An analogy would be, traditional tonality is like a tree which grows up in one direction from one 'rooted' spot; in the chromatic approach, tonality becomes radiant 'flowers' of pitch, centering on any possible note in the vertical spectrum.

Another aspect of Bartók's approach which has puzzled many is the fact that he still uses the fifth & fourth as generators of traditional tonality, sometimes mixing the two approaches.

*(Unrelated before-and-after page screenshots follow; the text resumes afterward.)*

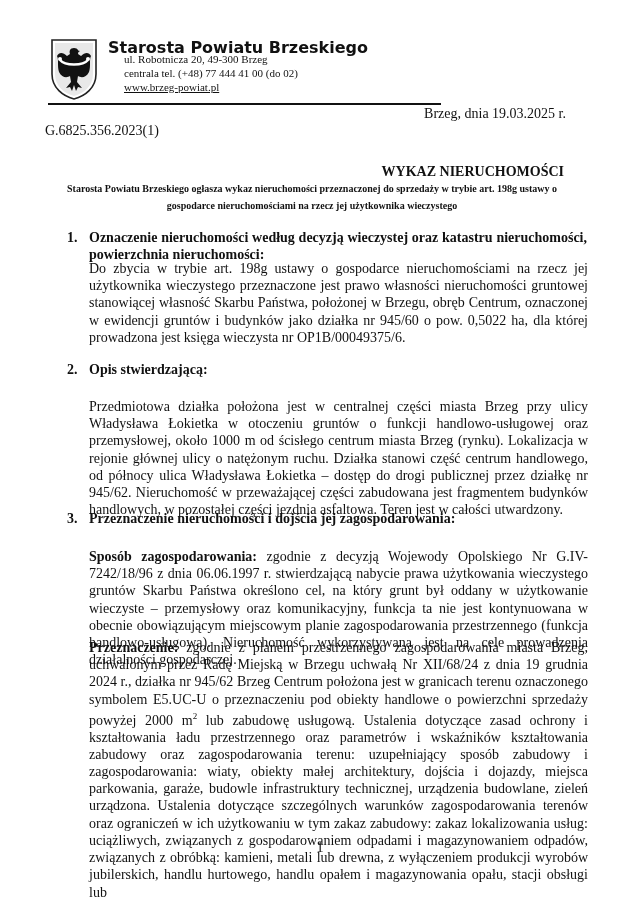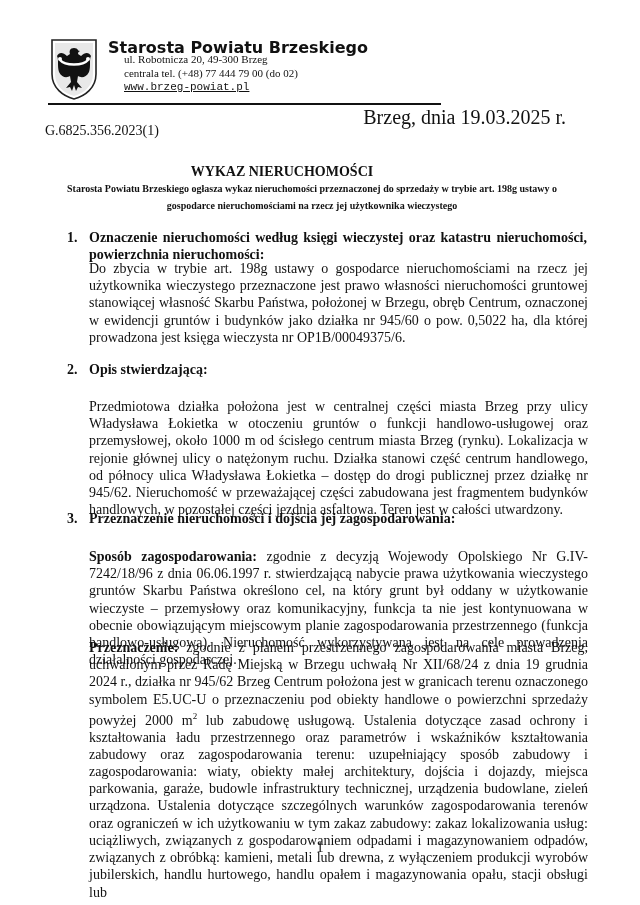"centrala tel. (+48) 77 444" div.abs { text: 79 -> 41 }
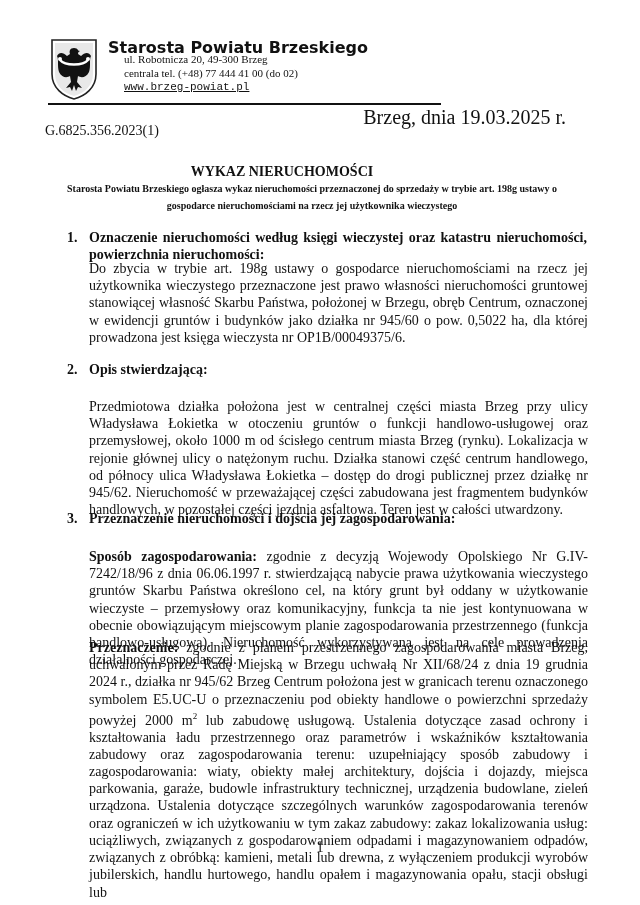"www.brzeg-powiat.pl" .hdr-url { font-family: Liberation Mono, monospace -> none }
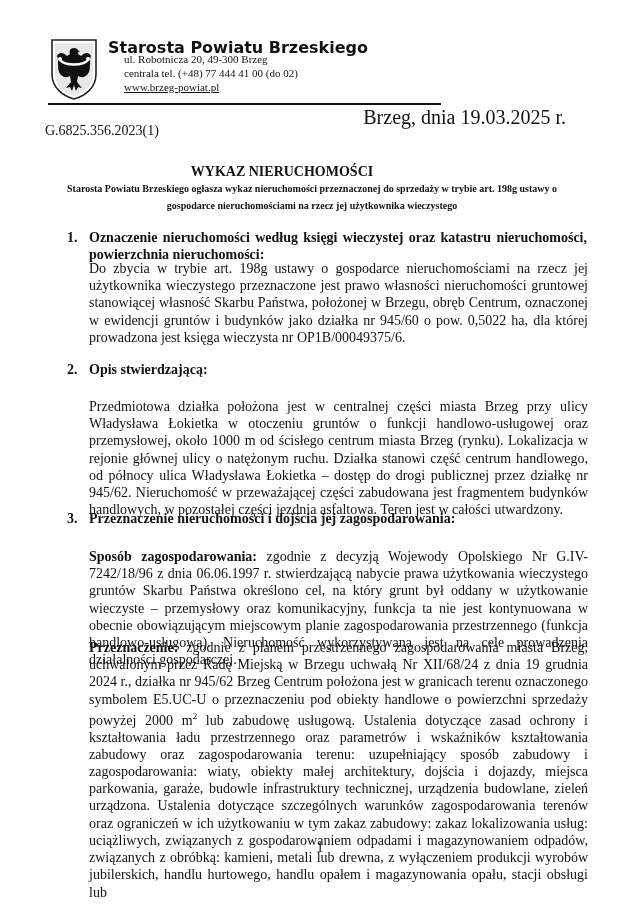"Brzeg, dnia 19.03.2025 r." .date { font-size: 20px -> 14px }
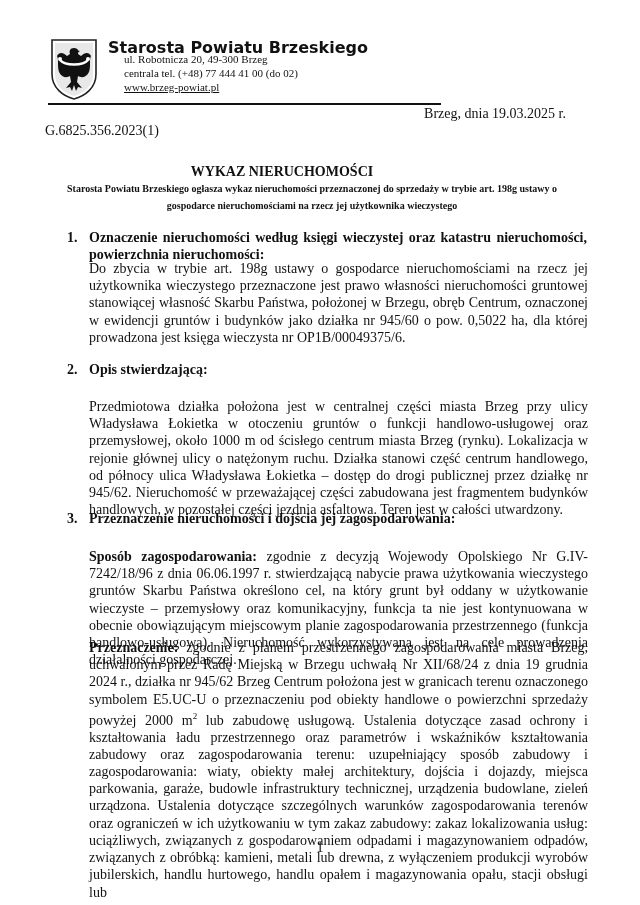"WYKAZ NIERUCHOMOŚCI" .title { text-align: center -> right }
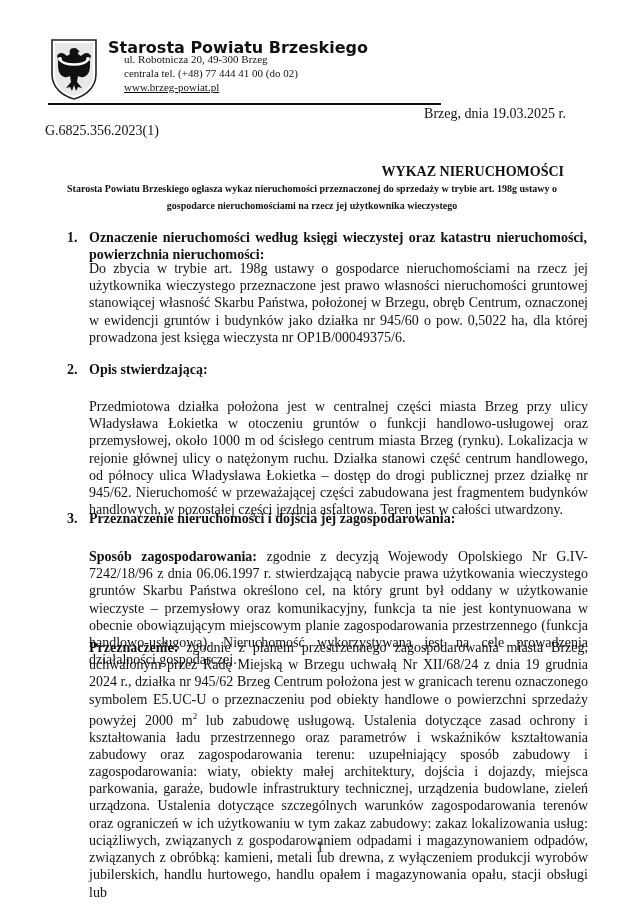"Oznaczenie nieruchomości według księgi" span.txt { text: księgi -> decyzją }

All of these ideas were 'in the air' so to speak, around the turn of the century, and were not unique to Bartók; examples of symmetry began showing up as early as R. Strauss, in his 'Elektra' and 'Metamorphosen,' before he retreated back into conservative classicism. Debussy, as most of us know, used the whole-tone scale in his music, most notably the prelude 'Voiles' from Book I. The 6-note whole-tone scale itself is a symmetrical projection of the major second, and there are only two of them; Debussy exploits this characteristic to create 2 areas of contrasting tonality. Schoenberg was influenced by this idea as well; in an old post of mine from an Amazon thread, "Schoenberg's Op. 26 Wind Quintet", I pointed this out:
________________________________________

[The row is (first hexad) Eb-G-A-B-C#-C, which gives an augmented/whole-tone scale feel, with a "resolution" to C at the end, then (second hexad) Bb-D-E-F#-G#-F, which is very similar in its augmented/whole-tone scale structure, which only makes sense: there are only two whole-tone scales in the chromatic collection, each a chromatic half-step away from the other. I've heard Debussy use the two whole-tone scales in this manner, moving down a half-step to gain entry to the new key area. This is why Schoenberg used a "C" in the first hexad, and the "F" in the second; these are "gateways" into the chromatically adjacent scale area. Chromatic half-step relations like these can also be seen as "V-I" relations, when used as dual-identity "tri-tone substitutions" as explained following.
Another characteristic of whole-tone scales is their use (as in Thelonious Monk's idiosyncratic whole-tone run) as an altered dominant, or V chord. There is a tritone present, which creates a b7/3-3/b7 ambiguity, exploited by jazz players as "tri-tone substitution". The tritone (if viewed as b7-3 rather than I-b5) creates a constant harmonic movement, which is what chromatic jazzers, as well as German expressionists, are after.
So Schoenberg had several ideas in mind of the tonal implications when he chose this row.]
________________________________________________

Also, from this we can see that, historically, it was the tritone (in both V7-I's and in diminished seventh chords) which was the first emergent symmetry which led to the expansion of tonality; this interval was the color tone in the V7-I progression, being the major third and flat-seven, which would then exchange places for the next cycle. This gave rise to new roots, moving chromatically instead of by fifths. This was tied-in (as mentioned above) with 'flat-nine' dominant altered chords, which are closely related to the diminished seventh. The use of 'flat-nine dominants' as true V chords appears as early as Beethoven and Bach. The vii degree of the major scale, a diminished triad, has always been treated as an incomplete dominant ninth with G as the 'imaginary' root, and resolved as a V7 chord would be (to C).
So, it can be seen from all this that 'tonality' underwent great changes around the dawn of the 20th century; and one should not confuse this expanded chromatic version of tonality with Schoenberg's 12-tone method, which just confuses the issue.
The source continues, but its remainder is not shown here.